• _EXERCISE_: Output every line of the material exactly, omitting images.

• _INFORMATION SUPPLIED_:
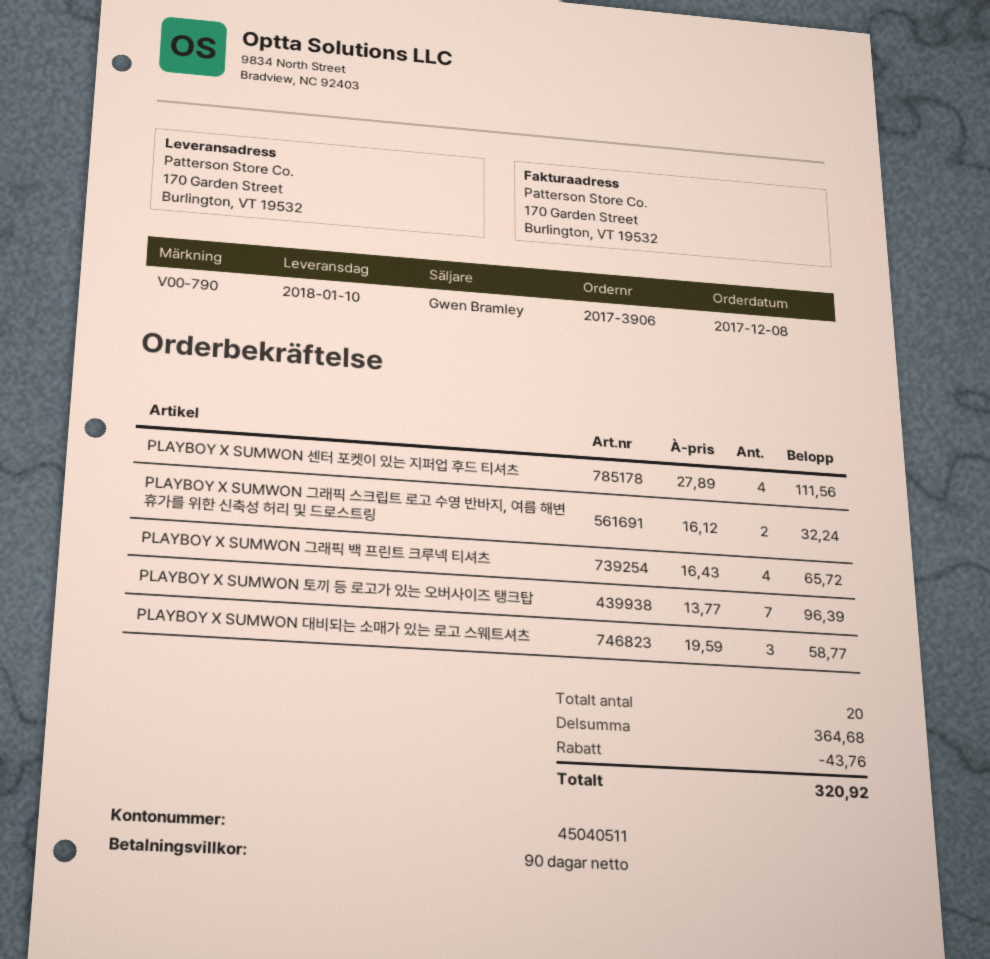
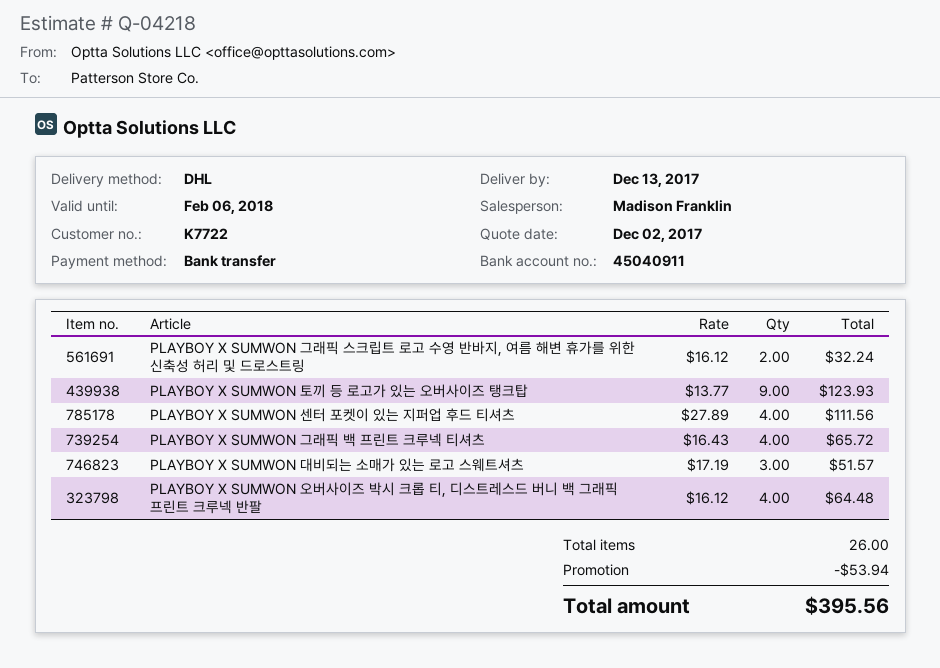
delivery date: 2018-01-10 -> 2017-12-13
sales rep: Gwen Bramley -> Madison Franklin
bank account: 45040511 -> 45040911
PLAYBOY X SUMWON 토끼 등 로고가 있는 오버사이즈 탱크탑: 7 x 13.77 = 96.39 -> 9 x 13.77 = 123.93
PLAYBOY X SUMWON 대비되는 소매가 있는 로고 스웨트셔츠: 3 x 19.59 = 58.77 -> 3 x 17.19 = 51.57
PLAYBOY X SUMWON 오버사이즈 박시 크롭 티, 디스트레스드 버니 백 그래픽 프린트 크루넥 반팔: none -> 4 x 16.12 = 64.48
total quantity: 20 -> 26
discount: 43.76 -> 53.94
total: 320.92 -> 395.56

• _WRITTEN REPLY_:
delivery date: 2018-01-10 -> 2017-12-13
sales rep: Gwen Bramley -> Madison Franklin
bank account: 45040511 -> 45040911
PLAYBOY X SUMWON 토끼 등 로고가 있는 오버사이즈 탱크탑: 7 x 13.77 = 96.39 -> 9 x 13.77 = 123.93
PLAYBOY X SUMWON 대비되는 소매가 있는 로고 스웨트셔츠: 3 x 19.59 = 58.77 -> 3 x 17.19 = 51.57
PLAYBOY X SUMWON 오버사이즈 박시 크롭 티, 디스트레스드 버니 백 그래픽 프린트 크루넥 반팔: none -> 4 x 16.12 = 64.48
total quantity: 20 -> 26
discount: 43.76 -> 53.94
total: 320.92 -> 395.56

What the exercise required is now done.